WHAT YOU NEED TO DO: Each entry should be restated word for word, with all pictures left out.

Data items
• • • • •
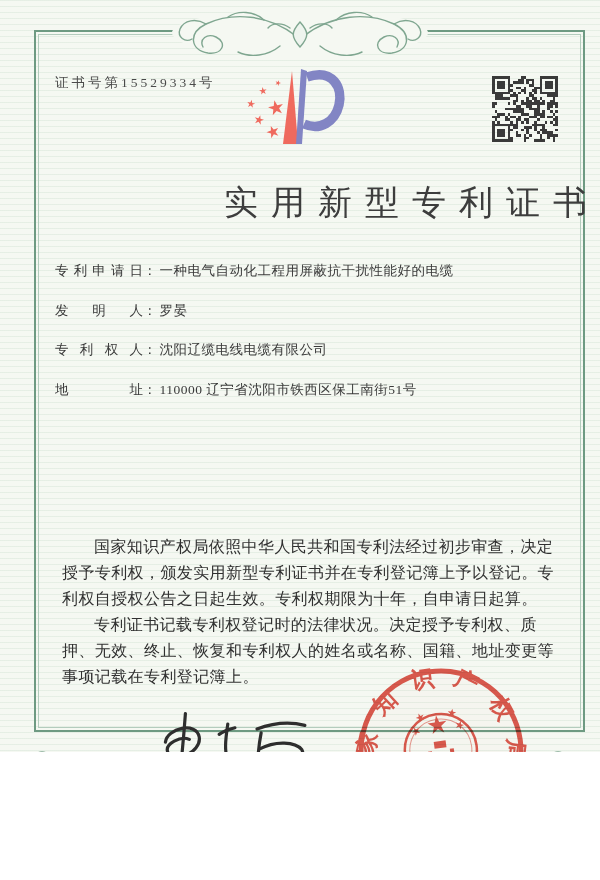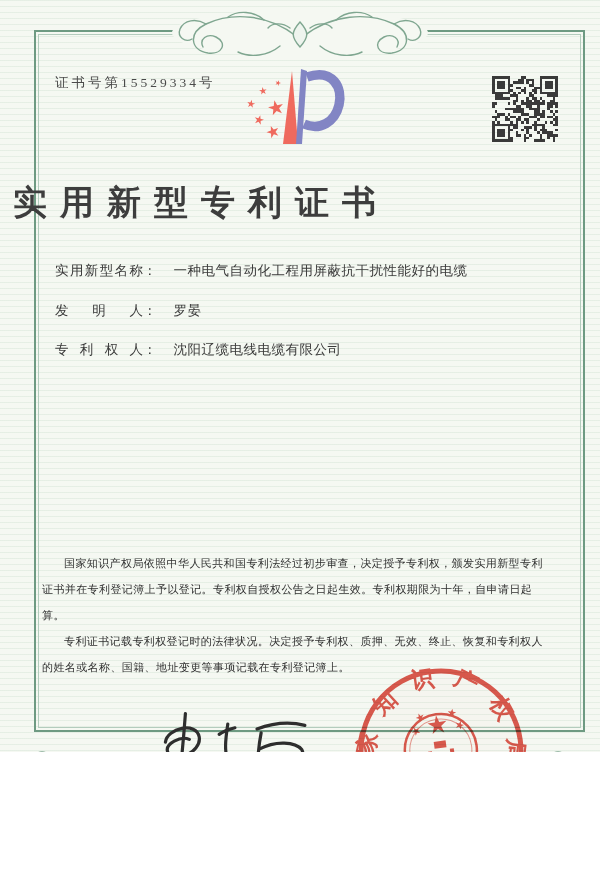"实用新型专利证书" .title { font-weight: 700 -> 400; text-align: left -> right }
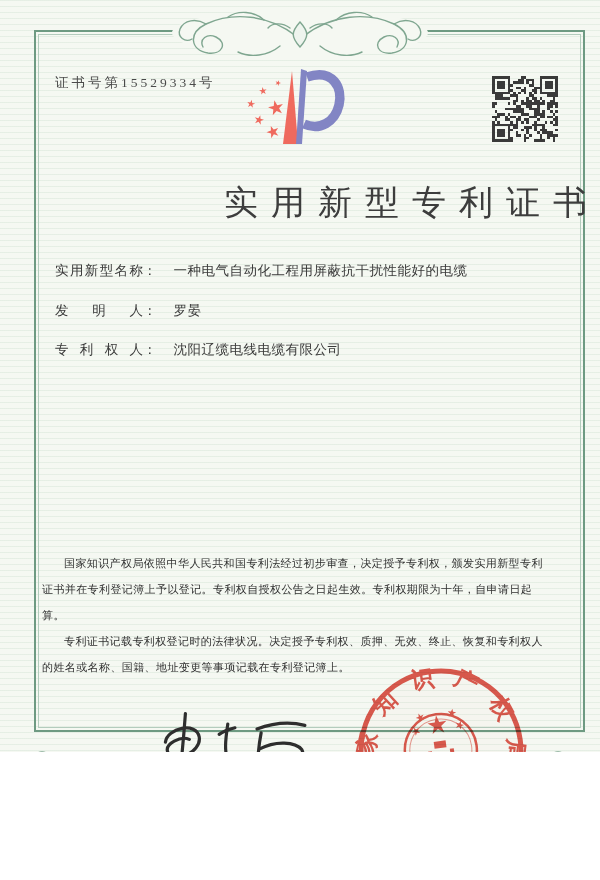"实用新型名称" span.flabel { text: 实用新型名称 -> 专利申请日 }
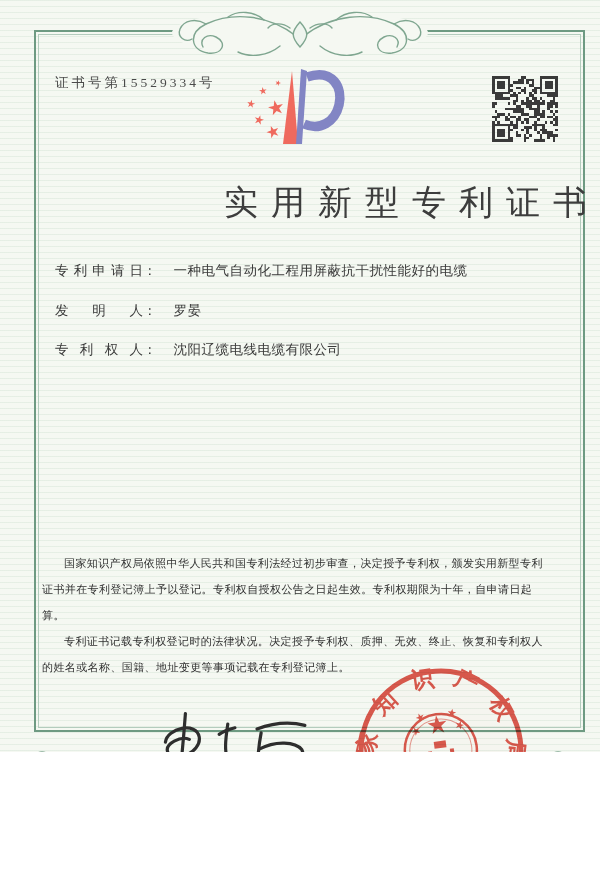"一种电气自动化工程用屏蔽抗干扰性能好的电缆" .fvalue { margin-left: 17px -> 3px }
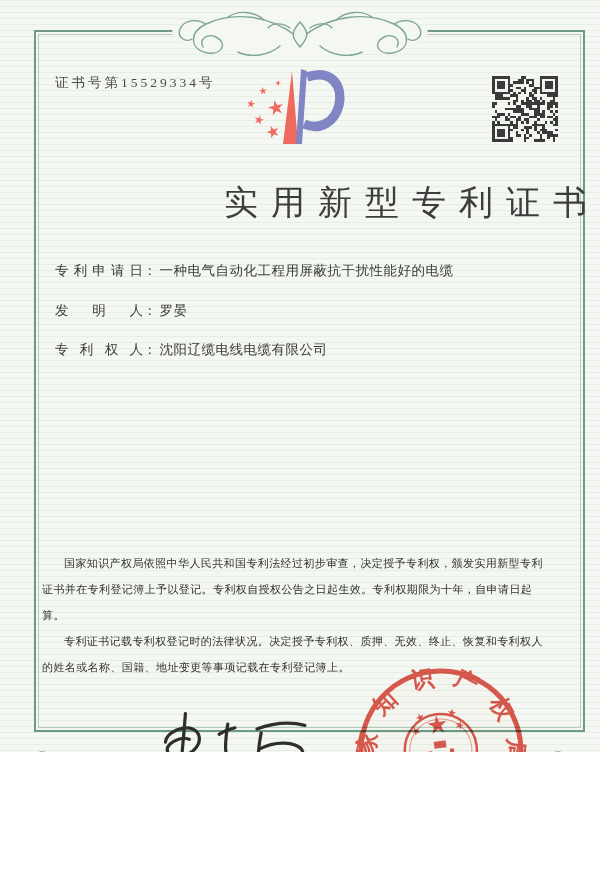"地址： 110000 辽宁省沈阳市铁西区保工南街51号" div.frow { html: none -> <div> <span>地址</span><span>：</span><span>110000 辽宁省沈阳市铁西区保工南街51号</span> </div> }
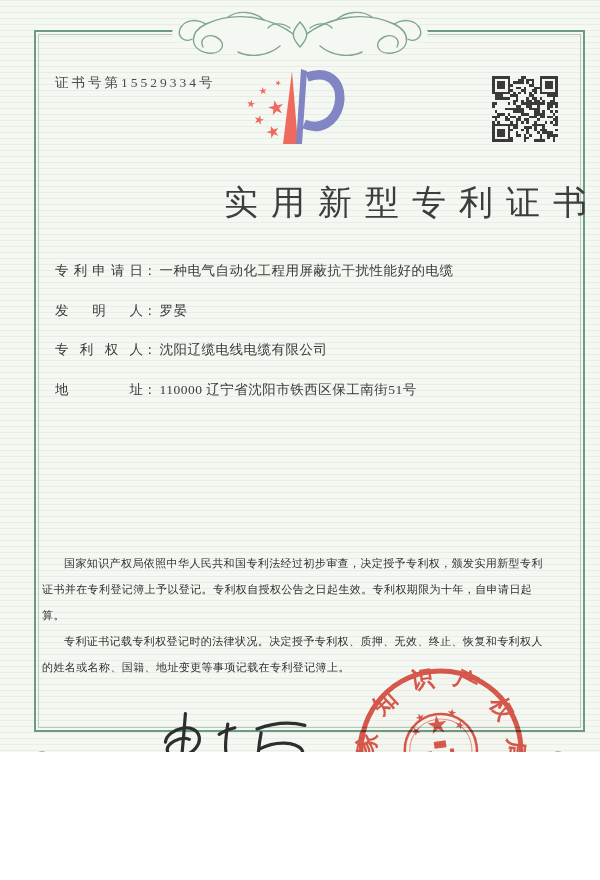"国家知识产权局依照中华人民共和国专利法经过初步审查，决定授予专利权，颁发实用新型" .paras { font-size: 11px -> 16px; left: 42px -> 62px; margin-top: 16px -> none }
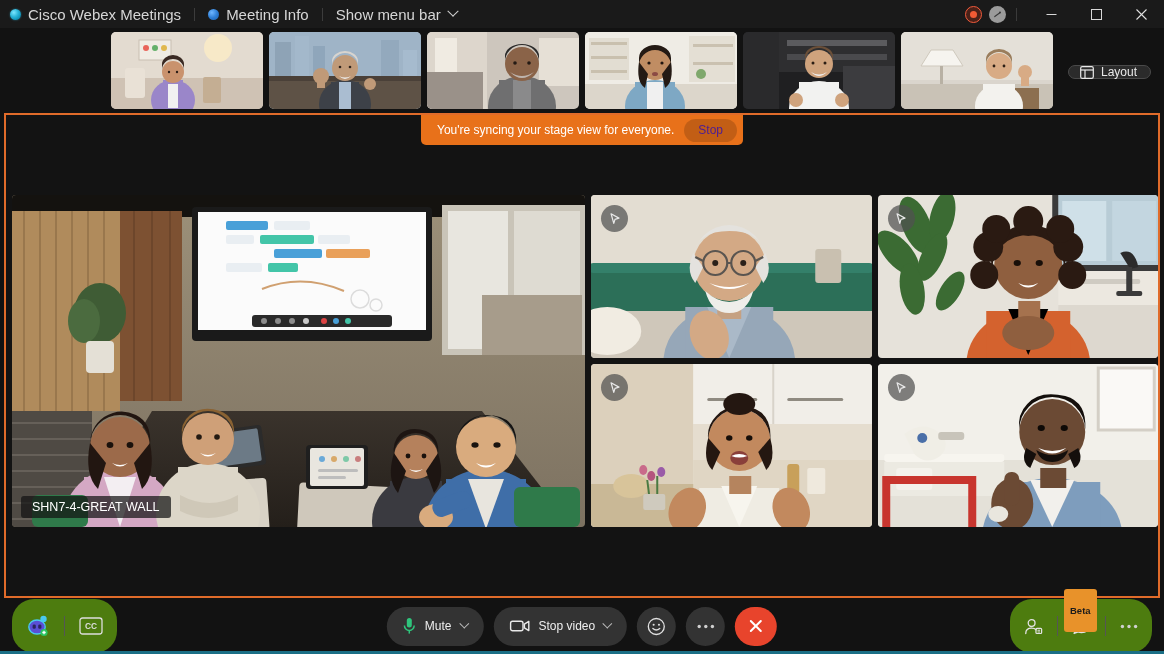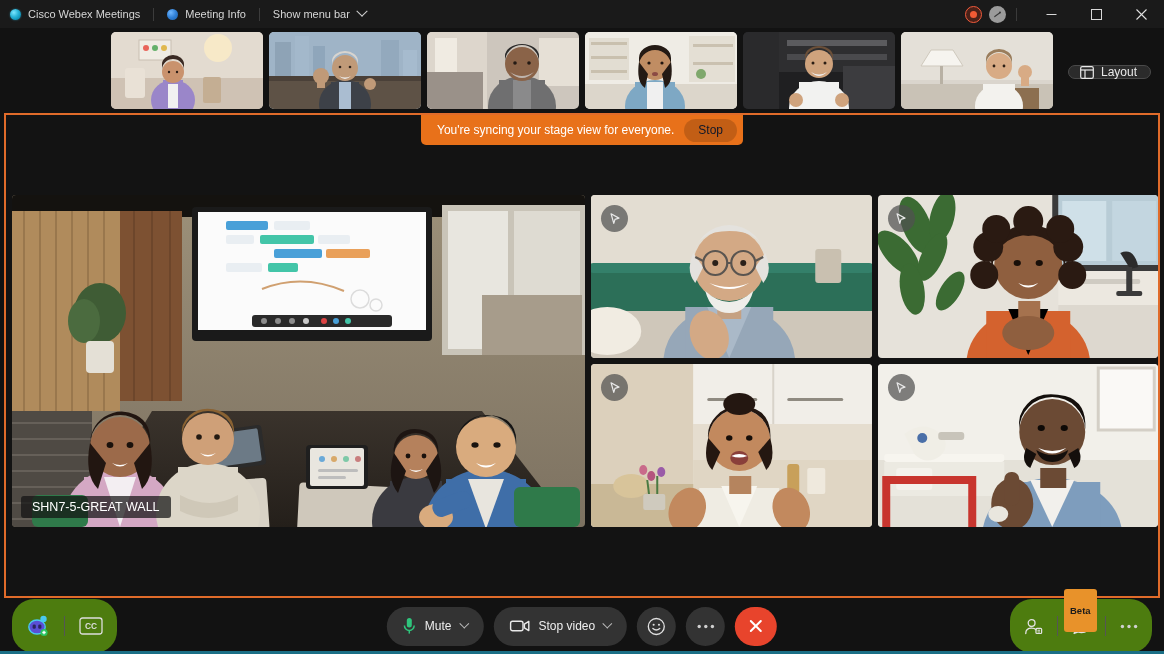"Cisco Webex Meetings" .tb-item { font-size: 11px -> 15px }
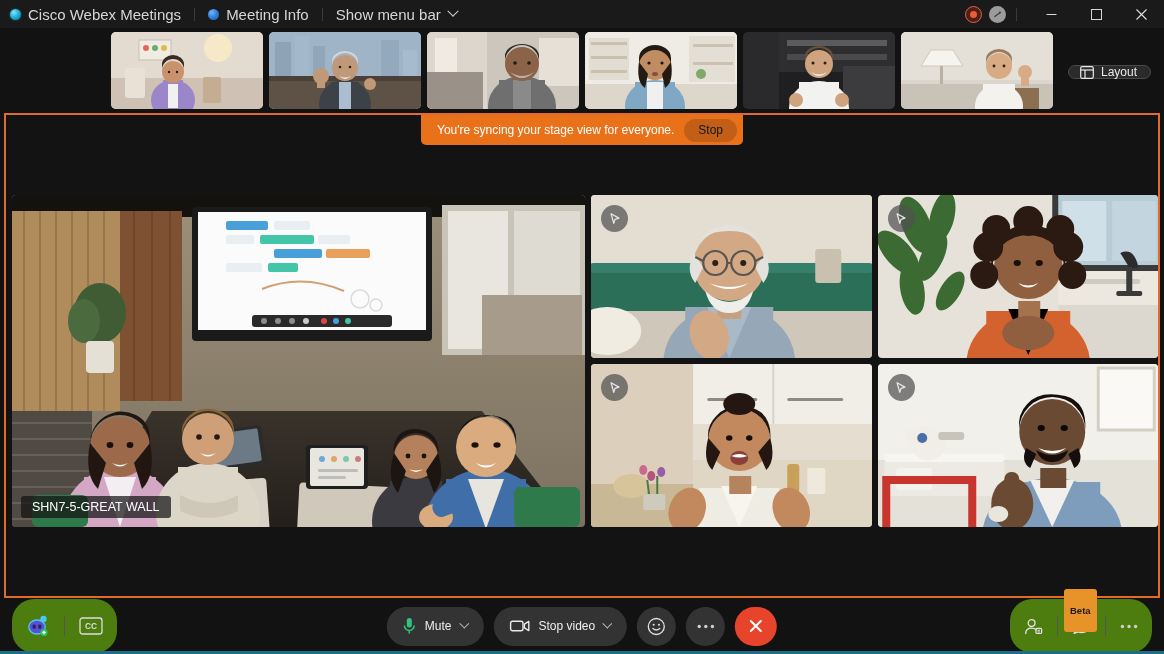"Stop" .stop-btn { color: #0f172a -> #4c1d95 }
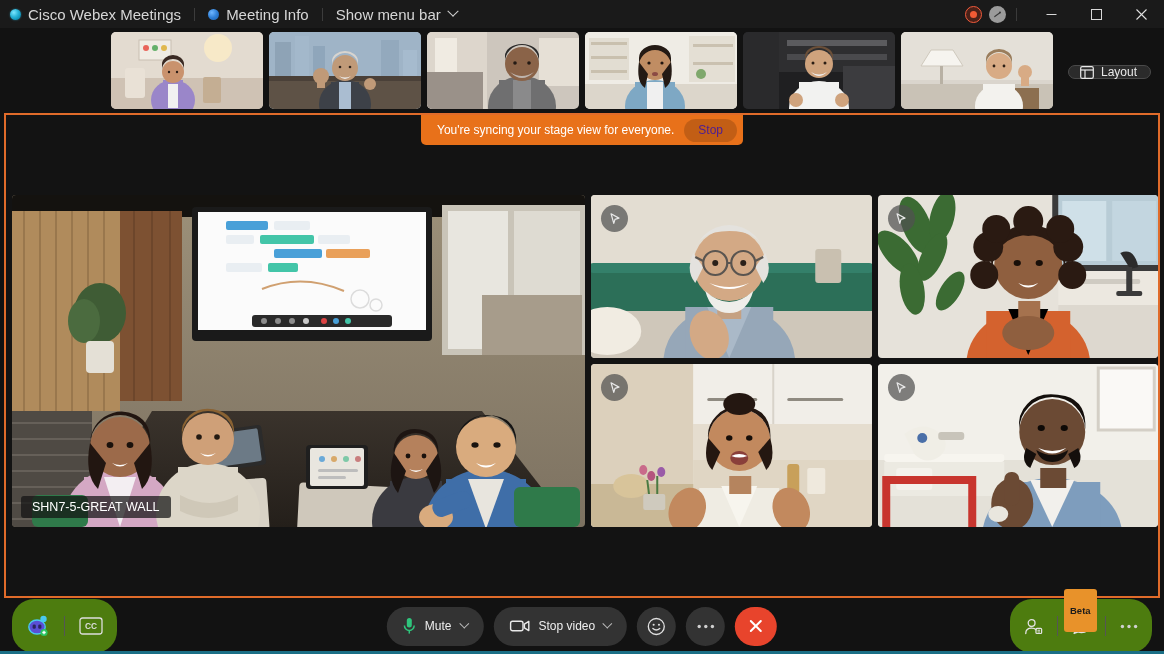"SHN7-5-GREAT WALL" div.name-plate { text: SHN7-5-GREAT -> SHN7-4-GREAT }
• • • • •
EXERCISE RESPONSE:
"实用新型专利证书" .title { font-weight: 700 -> 400; text-align: left -> right }
"实用新型名称" span.flabel { text: 实用新型名称 -> 专利申请日 }
"一种电气自动化工程用屏蔽抗干扰性能好的电缆" .fvalue { margin-left: 17px -> 3px }
"地址： 110000 辽宁省沈阳市铁西区保工南街51号" div.frow { html: none -> <div> <span>地址</span><span>：</span><span>110000 辽宁省沈阳市铁西区保工南街51号</span> </div> }
"国家知识产权局依照中华人民共和国专利法经过初步审查，决定授予专利权，颁发实用新型" .paras { font-size: 11px -> 16px; left: 42px -> 62px; margin-top: 16px -> none }
"Cisco Webex Meetings" .tb-item { font-size: 11px -> 15px }
"Stop" .stop-btn { color: #0f172a -> #4c1d95 }
"SHN7-5-GREAT WALL" div.name-plate { text: SHN7-5-GREAT -> SHN7-4-GREAT }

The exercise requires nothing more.